Dividir uma casa com uma amiga, cuidar de crianças e idosos e fazer comida para fora, que os restaurantes compravam, fazem parte da sua história. Aos 26 anos, trabalhava, durante o dia, num pronto-a-comer, em Santos, à noite, numa hamburgueria, no Rossio, que acumulava com os salgadinhos que fazia para restaurantes. Foi nesta altura que conheceu João Castanheira, seu marido e pai dos seus dois filhos: Joana e Francisco. Profissionalmente, durante um tempo, concessionaram alguns bares em teatros, na grande Lisboa, e o passo seguinte foi abrir um restaurante. Assim aconteceu o Batata-Doce, pensado para criar laços cá & lá. Que desde então se tornou no projeto de vida de Isabel e João.

Já com a vida estabilizada, era chegada a altura de remexer um pouco com o passado e encontrar a família biológica, a peça do puzzle que faltava para preencher a sua história de vida.

Isabel pesquisou a sua origem biológica, retomou contactos e começou a procurar a melhor forma de conseguir informações.
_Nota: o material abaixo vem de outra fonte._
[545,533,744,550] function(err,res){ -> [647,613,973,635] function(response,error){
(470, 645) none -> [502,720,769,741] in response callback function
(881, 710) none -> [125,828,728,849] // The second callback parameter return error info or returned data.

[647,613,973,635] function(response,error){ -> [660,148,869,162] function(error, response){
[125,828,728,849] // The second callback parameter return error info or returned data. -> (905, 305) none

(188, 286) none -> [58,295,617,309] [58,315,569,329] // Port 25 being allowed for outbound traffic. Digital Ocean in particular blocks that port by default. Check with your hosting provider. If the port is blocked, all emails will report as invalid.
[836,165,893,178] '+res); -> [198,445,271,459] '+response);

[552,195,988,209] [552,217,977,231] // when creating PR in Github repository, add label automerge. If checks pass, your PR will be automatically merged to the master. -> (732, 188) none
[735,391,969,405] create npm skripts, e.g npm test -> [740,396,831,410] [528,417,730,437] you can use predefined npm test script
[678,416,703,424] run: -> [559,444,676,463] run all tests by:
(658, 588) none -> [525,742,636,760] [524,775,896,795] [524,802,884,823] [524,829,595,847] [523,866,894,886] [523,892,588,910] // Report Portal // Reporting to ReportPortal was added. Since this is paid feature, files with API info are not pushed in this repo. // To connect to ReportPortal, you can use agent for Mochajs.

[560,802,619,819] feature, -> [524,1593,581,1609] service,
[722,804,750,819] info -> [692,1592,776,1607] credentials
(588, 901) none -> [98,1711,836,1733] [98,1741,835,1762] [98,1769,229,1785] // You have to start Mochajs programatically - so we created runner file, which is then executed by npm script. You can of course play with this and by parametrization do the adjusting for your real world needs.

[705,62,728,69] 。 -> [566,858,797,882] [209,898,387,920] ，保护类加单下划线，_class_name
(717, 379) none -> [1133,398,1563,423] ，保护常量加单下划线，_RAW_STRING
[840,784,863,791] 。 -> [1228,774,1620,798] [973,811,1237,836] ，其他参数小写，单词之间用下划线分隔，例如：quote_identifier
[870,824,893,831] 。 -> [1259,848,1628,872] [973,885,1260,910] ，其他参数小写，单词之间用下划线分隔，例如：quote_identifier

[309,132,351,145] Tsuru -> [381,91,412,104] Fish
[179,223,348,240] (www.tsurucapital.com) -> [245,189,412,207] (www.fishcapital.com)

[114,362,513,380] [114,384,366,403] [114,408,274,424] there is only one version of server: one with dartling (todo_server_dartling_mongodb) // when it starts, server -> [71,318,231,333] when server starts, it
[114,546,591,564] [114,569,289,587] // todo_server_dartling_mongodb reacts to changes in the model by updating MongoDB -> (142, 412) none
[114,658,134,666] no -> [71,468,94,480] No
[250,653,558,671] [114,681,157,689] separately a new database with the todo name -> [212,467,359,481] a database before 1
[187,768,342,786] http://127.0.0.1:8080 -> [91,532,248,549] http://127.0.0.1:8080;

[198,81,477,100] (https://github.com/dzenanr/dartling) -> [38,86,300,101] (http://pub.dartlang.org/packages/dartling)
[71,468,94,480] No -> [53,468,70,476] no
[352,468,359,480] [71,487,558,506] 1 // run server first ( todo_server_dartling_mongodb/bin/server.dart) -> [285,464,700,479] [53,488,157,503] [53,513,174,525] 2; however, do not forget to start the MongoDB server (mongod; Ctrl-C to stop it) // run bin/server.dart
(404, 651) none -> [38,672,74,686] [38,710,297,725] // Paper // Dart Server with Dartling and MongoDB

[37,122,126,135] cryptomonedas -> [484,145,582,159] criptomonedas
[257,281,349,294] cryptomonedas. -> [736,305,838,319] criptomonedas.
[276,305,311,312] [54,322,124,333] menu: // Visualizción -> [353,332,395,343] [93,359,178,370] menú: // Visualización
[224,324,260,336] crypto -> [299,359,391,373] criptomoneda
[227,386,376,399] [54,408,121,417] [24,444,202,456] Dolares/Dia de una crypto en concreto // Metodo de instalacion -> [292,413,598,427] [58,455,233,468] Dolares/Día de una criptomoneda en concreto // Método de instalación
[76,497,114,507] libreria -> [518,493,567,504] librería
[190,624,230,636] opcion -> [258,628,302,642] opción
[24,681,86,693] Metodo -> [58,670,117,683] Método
Decorria o ano de 2015, cinquenta anos depois de ter sido carinhosamente cuidada pelos soldados portugueses em Catete. Isabel dirigiu-se ao arquivo do Diário de Notícias para procurar um jornal antigo. No acervo do jornal, os arquivistas acabaram por encontrar o jornal que exibia a fotografia de uma criança de uns 3 anos, rodeada de militares e religiosos, com este título: “Promessa cumprida: os soldados encontraram a pretinha no mato e batizaram-na no Santuário do Sameiro.”

Paralelamente, o marido de uma sobrinha, Roberto Paulo, de férias em Lisboa, entrou em contacto com Isabel, através do Facebook. Localizou primeiro o restaurante Batata Doce e daí foi um passo para chegar à tia!

Em África, a família nunca a deixou de procurar, durante cinco décadas… até a encontrar.

Com a ajuda da Notícias Magazine e com o apoio da Angonabeiro e da Taag, proporcionou-se o reencontro de Isabel com a família biológica.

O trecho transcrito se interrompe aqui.